I use the Roland GX-24 and adjust the downforce as needed, and even the blade depth.

This cutter also has an optical eye so registration marks cab be used and images precisely cut. 

It ranges anywhere from 1500 - 2200 depending on where it is purchased.


----------



## Vtec44

I have a CAMM1 and can't figure out how to use the registration mark even if my life depends on it.


----------



## kim turner

Roland also makes Stika V8 for under $500 and Stika V12 under $700.


----------



## Vtec44

I don't think the stika series has the optical "eyes", at least on the older models.


----------



## hammered

Check into the Craft Robo series. Its made by Graphtec so you know its a good machine, has optics on the larger size. And has some cool feature such as ghost cut.


----------



## icewand

hammered said:


> Check into the Craft Robo series. Its made by Graphtec so you know its a good machine, has optics on the larger size. And has some cool feature such as ghost cut.

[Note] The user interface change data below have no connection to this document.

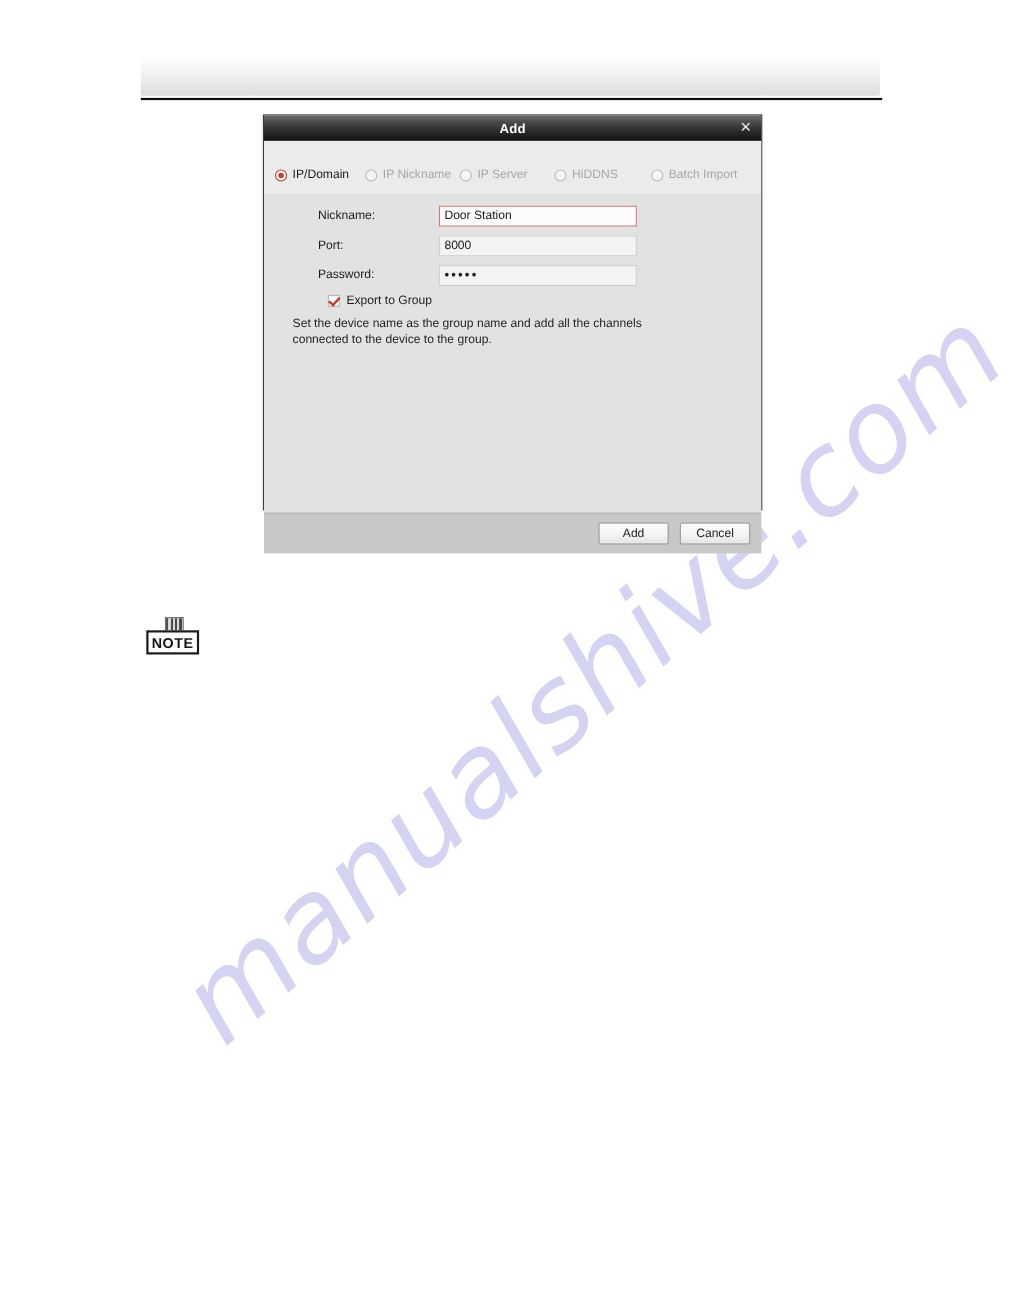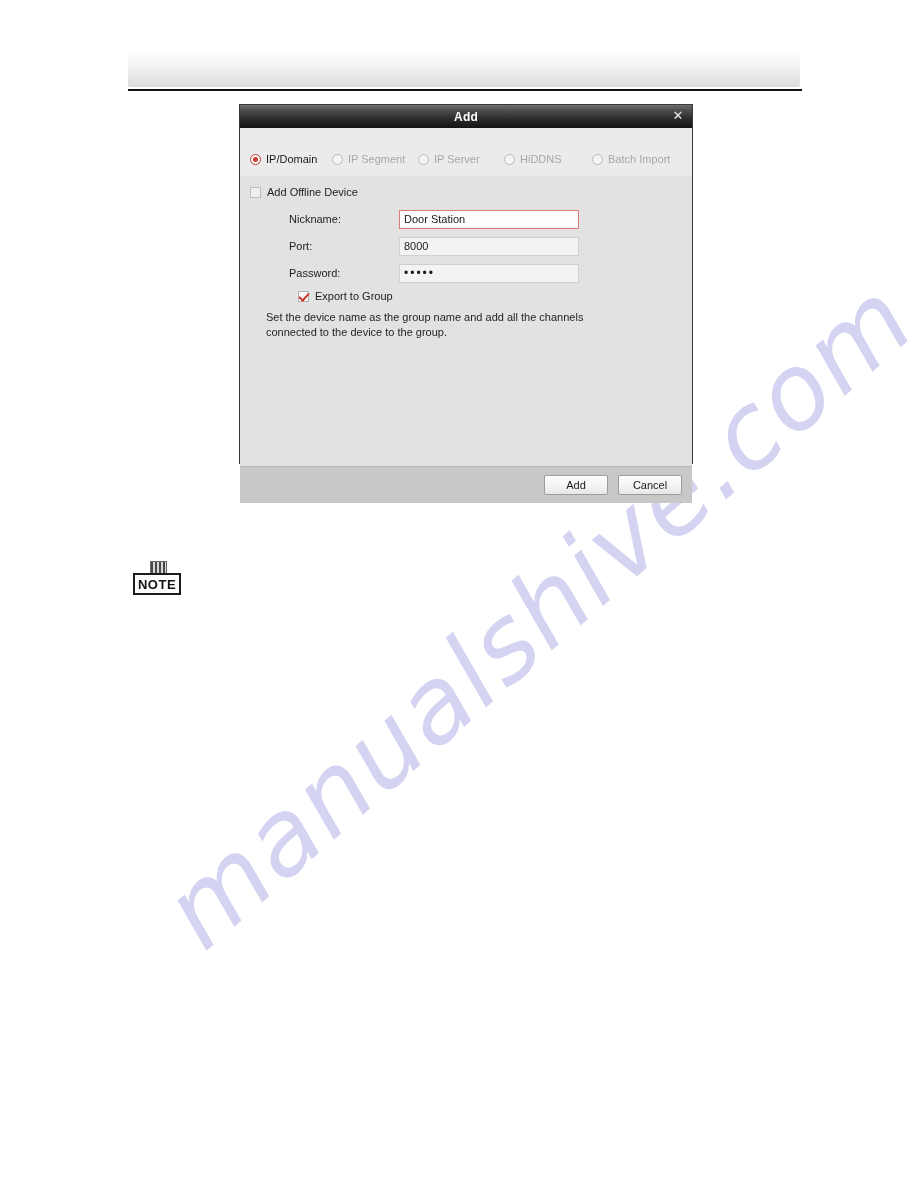--- a/index.html
+++ b/index.html
@@ -343,43 +343,39 @@
 
   <div id="adding-mode-band">
 
     <div id="radio-row">
       <div class="radio-item checked" style="width:82px">
         <span class="radio-dot"></span>
         <span class="radio-label">IP/Domain</span>
       </div>
       <div class="radio-item disabled" style="width:86px">
         <span class="radio-dot"></span>
-        <span class="radio-label">IP Segment</span>
+        <span class="radio-label">IP Nickname</span>
       </div>
       <div class="radio-item disabled" style="width:86px">
         <span class="radio-dot"></span>
         <span class="radio-label">IP Server</span>
       </div>
       <div class="radio-item disabled" style="width:88px">
         <span class="radio-dot"></span>
         <span class="radio-label">HiDDNS</span>
       </div>
       <div class="radio-item disabled">
         <span class="radio-dot"></span>
         <span class="radio-label">Batch Import</span>
       </div>
     </div>
   </div>
 
   <div id="dialog-body">
 
-    <div id="offline-row">
-      <span class="cbox"></span>
-      <span id="offline-label">Add Offline Device</span>
-    </div>
 
     <div class="field-row">
       <span class="field-label">Nickname:</span>
       <input class="field-input focused" type="text" value="Door Station" style="">
     </div>
 
 
     <div class="field-row">
       <span class="field-label">Port:</span>
       <input class="field-input" type="text" value="8000" style="">

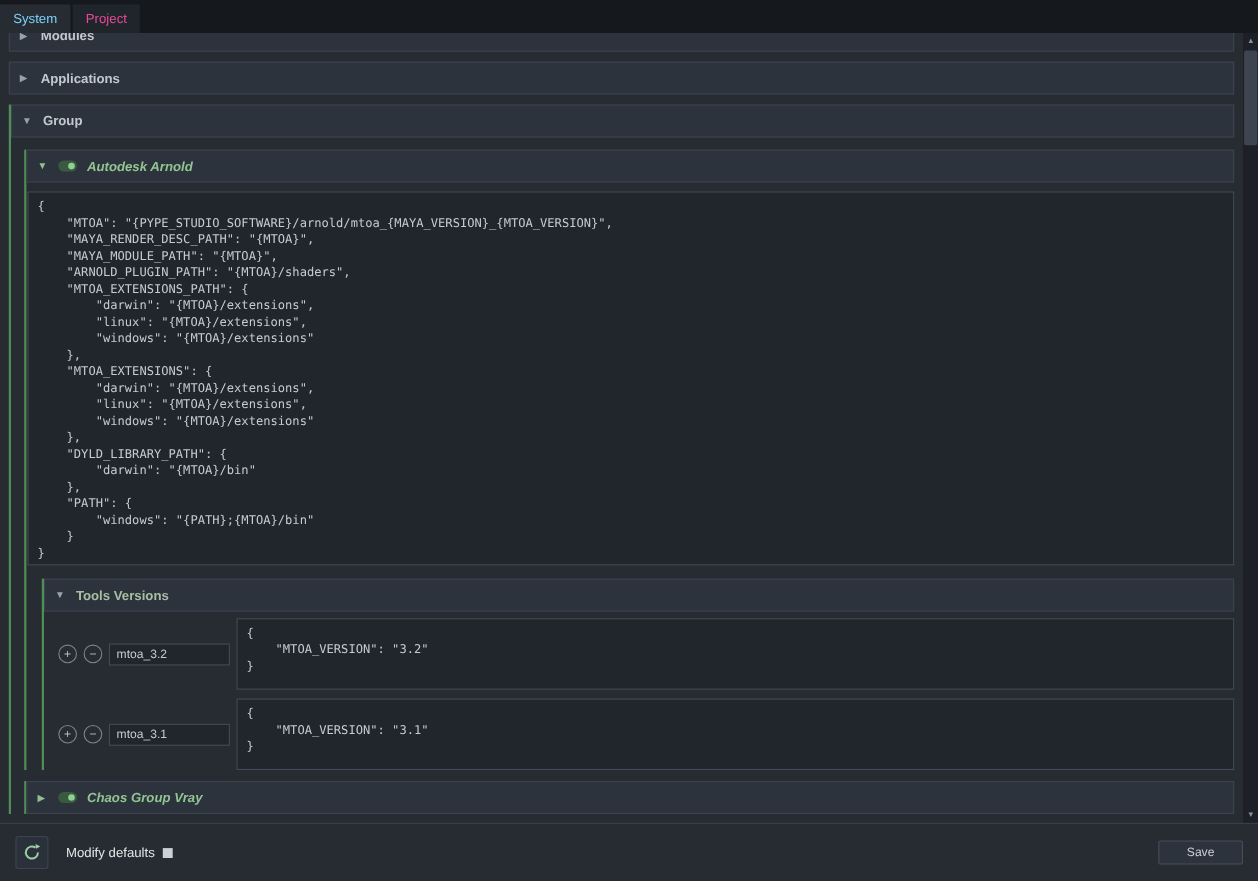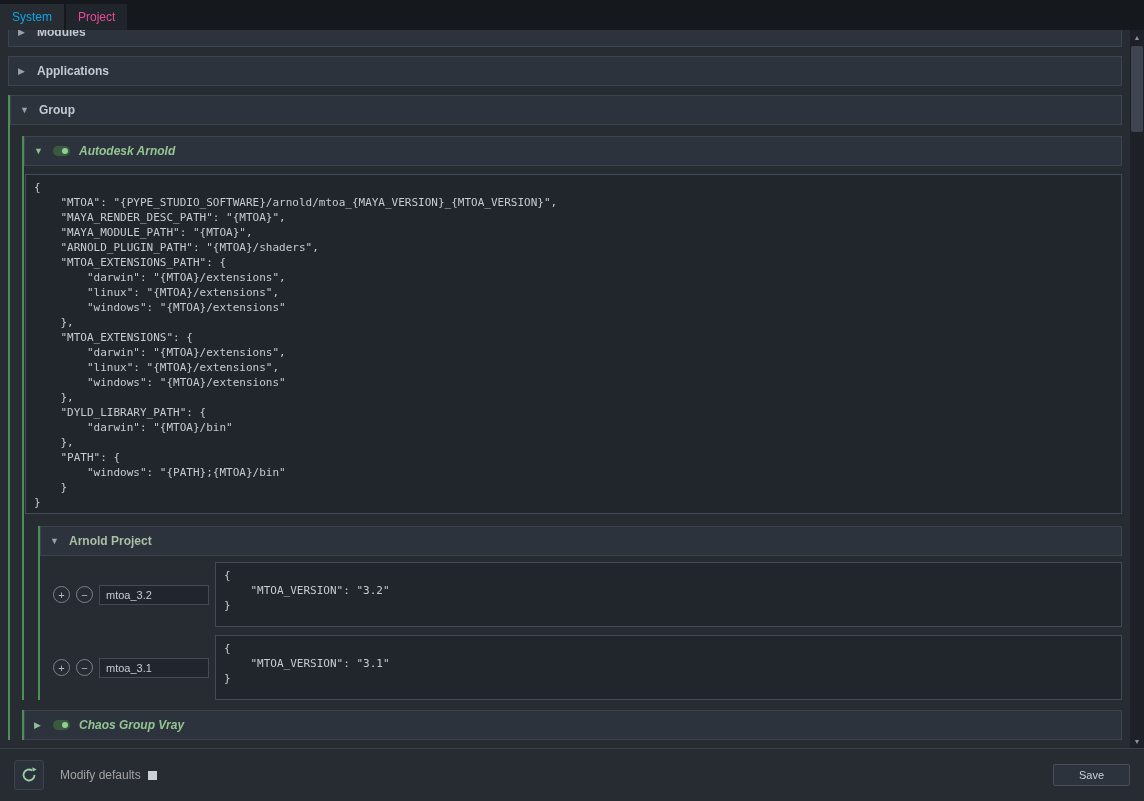--- a/index.html
+++ b/index.html
@@ -8,21 +8,21 @@
     background:#272c33;
     font-family:"Liberation Sans", sans-serif;
     overflow:hidden;
     color:#c3c9d0;
   }
   .app { width:1144px; height:801px; display:flex; flex-direction:column; background:#272c33; }
 
   
   .tabbar { flex:0 0 30px; background:#15181d; display:flex; align-items:flex-end; gap:2px; }
   .tab { height:26px; line-height:26px; padding:0 12px; font-size:12px; color:#ec4899; background:#20252b; cursor:pointer; }
-  .tab.active { background:#272c33; color:#0ea5e9; }
+  .tab.active { background:#272c33; color:#7dd3fc; }
 
   
   .main { flex:1 1 auto; display:flex; overflow:hidden; }
   .content { flex:1 1 auto; padding:0 8px; overflow:hidden; }
 
   .sec-header {
     height:30px; background:#2d333c; border:1px solid #3d444e;
     display:flex; align-items:center; gap:9px; padding:0 9px; cursor:pointer;
   }
   .sec-header .lbl { font-size:12px; font-weight:bold; color:#c3c9d0; }
@@ -75,21 +75,21 @@
   .sb-btn { height:14px; display:flex; align-items:center; justify-content:center; font-size:7px; color:#8a919b; cursor:pointer; }
   .sb-btn.bottom { position:absolute; bottom:0; left:0; right:0; }
   .sb-thumb { position:absolute; top:16px; left:1px; width:12px; height:86px; background:#3e4550; border-radius:2px; cursor:grab; }
 
   
   .footer { flex:0 0 53px; border-top:1px solid #3a414b; display:flex; align-items:center; padding:0 14px; background:#272c33; }
   .refresh-btn {
     width:30px; height:30px; border:1px solid #3d444e; background:#2b313a; border-radius:3px;
     display:flex; align-items:center; justify-content:center; cursor:pointer;
   }
-  .modify-lbl { margin-left:16px; font-size:12px; color:#a3a3a3; }
+  .modify-lbl { margin-left:16px; font-size:12px; color:#e5e5e5; }
   .mini-square { width:9px; height:9px; background:#ccd1d7; margin-left:7px; display:inline-block; }
   .save-btn {
     margin-left:auto; height:22px; padding:0 25px; background:#2d333c; border:1px solid #464e59;
     color:#ccd1d7; font-size:11px; border-radius:2px; cursor:pointer;
     font-family:"Liberation Sans", sans-serif;
   }
 </style>
 </head>
 <body>
 
@@ -151,21 +151,21 @@
     },
     "PATH": {
         "windows": "{PATH};{MTOA}/bin"
     }
 }</textarea>
           </div>
 
           <div class="group-wrap versions-wrap">
             <div class="sec-header">
               <span class="arrow">▼</span>
-              <span class="lbl versions-title">Arnold Project</span>
+              <span class="lbl versions-title">Tools Versions</span>
             </div>
 
             <div class="ver-row">
               <button class="circle-btn">+</button>
               <button class="circle-btn">−</button>
               <input type="text" class="key-input" value="mtoa_3.2" style="">
               <textarea class="code ver-code" spellcheck="false" style="">{
     "MTOA_VERSION": "3.2"
 }</textarea>
             </div>

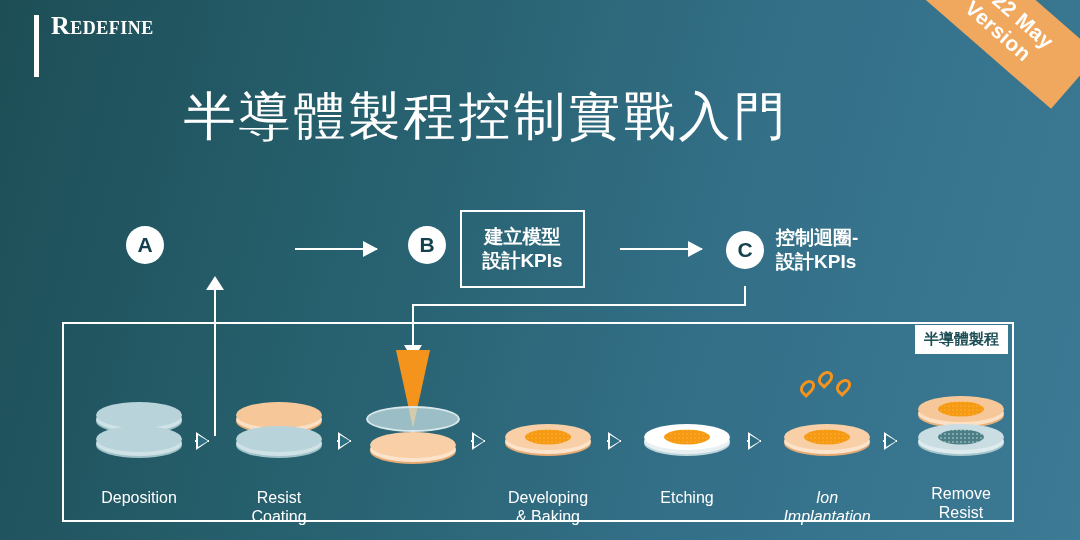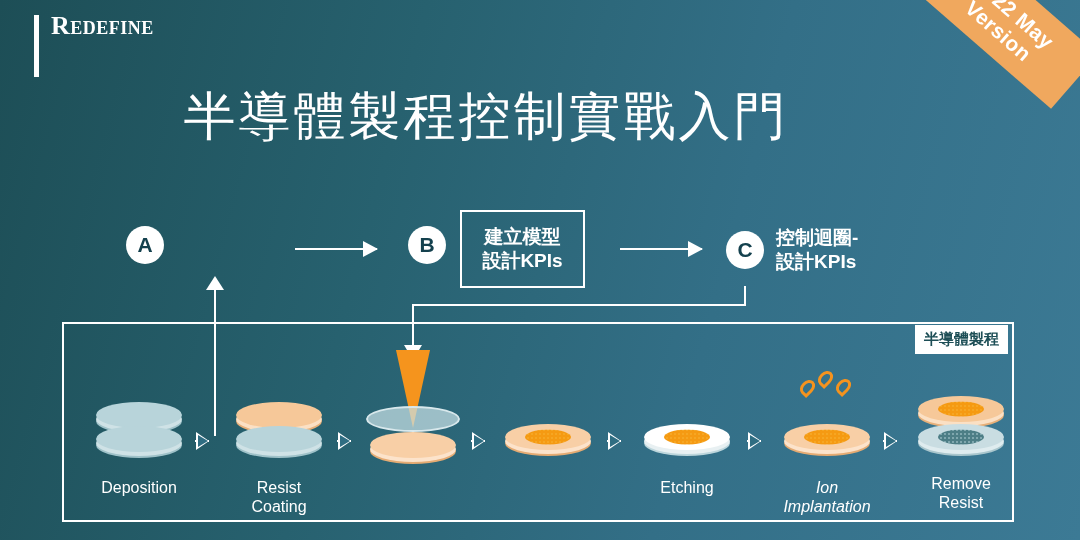--- a/index.html
+++ b/index.html
@@ -87,21 +87,21 @@
   #wireCh{position:absolute;left:412px;top:304px;width:334px;height:2px;background:#ffffff;}
   #wireDv{position:absolute;left:412px;top:304px;width:2px;height:44px;background:#ffffff;}
   #wireDhead{
     position:absolute;left:404px;top:345px;width:0;height:0;
     border-top:15px solid #ffffff;border-left:9px solid transparent;border-right:9px solid transparent;
   }
 
   
   .step{position:absolute;width:130px;text-align:center;}
   .steplabel{
-    color:#ffffff;font-size:16px;line-height:1.2;white-space:pre-line;margin-top:8px;
+    color:#ffffff;font-size:16px;line-height:1.2;white-space:pre-line;margin-top:18px;
   }
   .art{position:relative;height:72px;width:130px;}
 
   .wafer{
     position:absolute;left:50%;transform:translateX(-50%);
     width:86px;height:26px;border-radius:50%;
   }
   .wafer.blue{background:#b8d4da;box-shadow:0 4px 0 0 #cfe2e6, 0 6px 0 0 #9fc2c9;}
   .wafer.orange{background:#f6c899;box-shadow:0 4px 0 0 #fbe0c4, 0 6px 0 0 #e7b07a;}
   .wafer.cream{background:#ffffff;box-shadow:0 4px 0 0 #e8f0f2, 0 6px 0 0 #bdd6dc;}
@@ -234,20 +234,22 @@
   <div class="parrow" style="left:472px;">
       <i></i>
     </div>
 
   <div class="step" style="left:483px;top:398px;">
     <div class="art">
       <div class="wafer peach" style="top:26px;">
         <div class="grid og"></div>
       </div>
     </div>
+    <div class="steplabel">Developing
+&amp; Baking</div>
   </div>
 
   <div class="parrow" style="left:608px;">
       <i></i>
     </div>
 
   <div class="step" style="left:622px;top:398px;">
     <div class="art">
       <div class="wafer cream" style="top:26px;">
         <div class="grid og"></div>

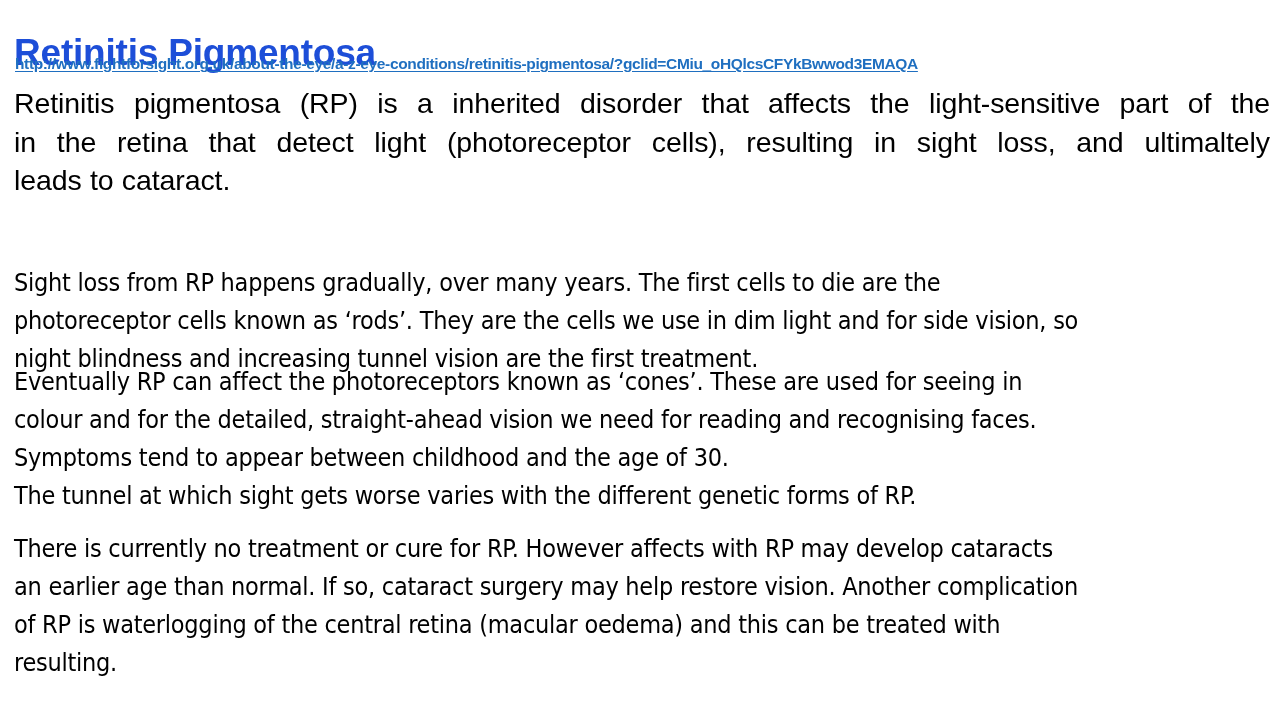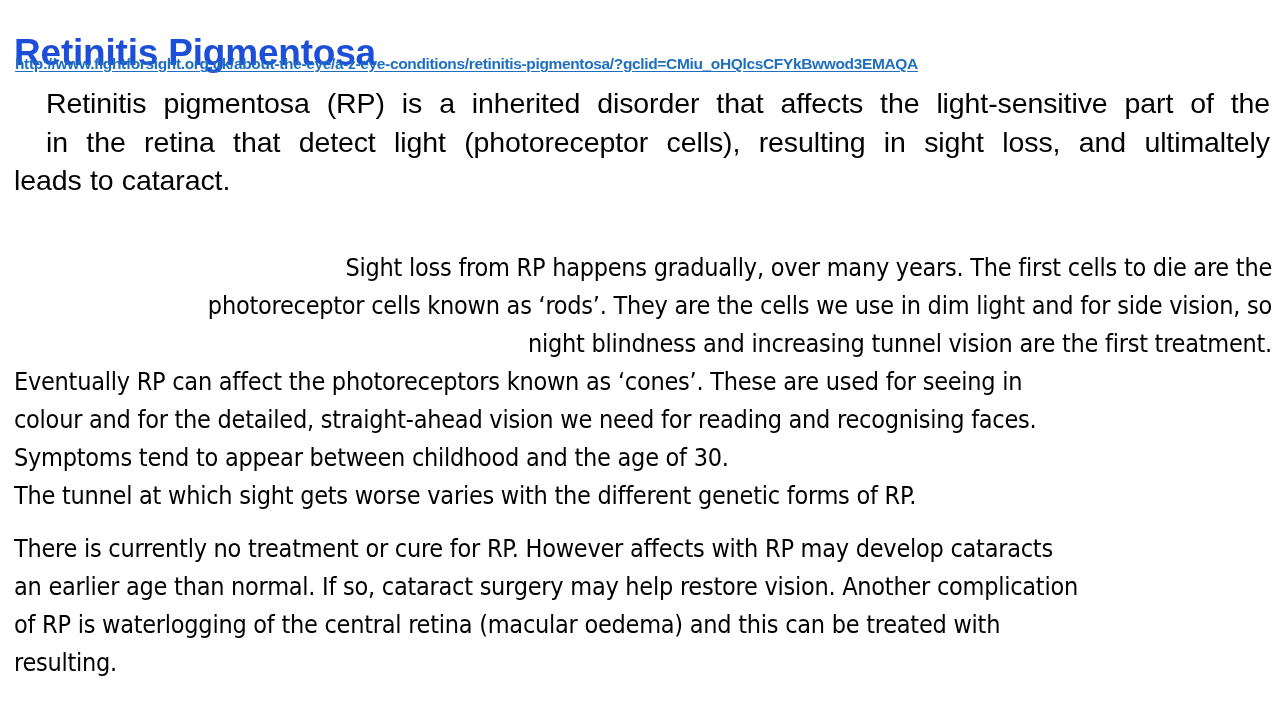--- a/index.html
+++ b/index.html
@@ -82,37 +82,36 @@
   
   .para-narrow {
     width: 1258px;
     font-family: "DejaVu Sans Condensed", "Liberation Sans", sans-serif;
     font-size: 25px;
     line-height: 38px;
     letter-spacing: -0.25px;
     text-align: left;
   }
 
-  .para-rods    { top: 249px; text-align: right; }
+  .para-rods    { top: 264px; }
   .para-cones   { top: 363px; }
   .para-treat   { top: 530px; }
 
   .para-narrow .tline {
     display: block;
     white-space: nowrap;
   }
 
   .para-intro .tline {
     display: block;
   }
   
   .para-intro .tline.justify {
     text-align: justify;
     text-align-last: justify;
-    margin-left: 32px;
   }
   .para-intro .tline.last {
     text-align: left;
     text-align-last: left;
   }
 </style>
 </head>
 <body>
 
 <div class="slide">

We use the craft robo and its great! We use it with flex, flock, glitter paper etc. No problems at all.

x


----------



## Tshirter

hammered said:


> Check into the Craft Robo series. Its made by Graphtec so you know its a good machine, has optics on the larger size. And has some cool feature such as ghost cut.


Can the Craft Robo handle both for-white paper and for-black paper well? I'm concerned it may not be able to handle the thin paper.


----------



## Tshirter

puretreats said:


> We use the craft robo and its great! We use it with flex, flock, glitter paper etc. No problems at all.
> 
> x


Can you recommend a dealer for the Craft Robo that will provide some support if needed? I know several sites sell them, but none seem too inviting.


----------



## hammered

Tshirter said:


> Can the Craft Robo handle both for-white paper and for-black paper well? I'm concerned it may not be able to handle the thin paper.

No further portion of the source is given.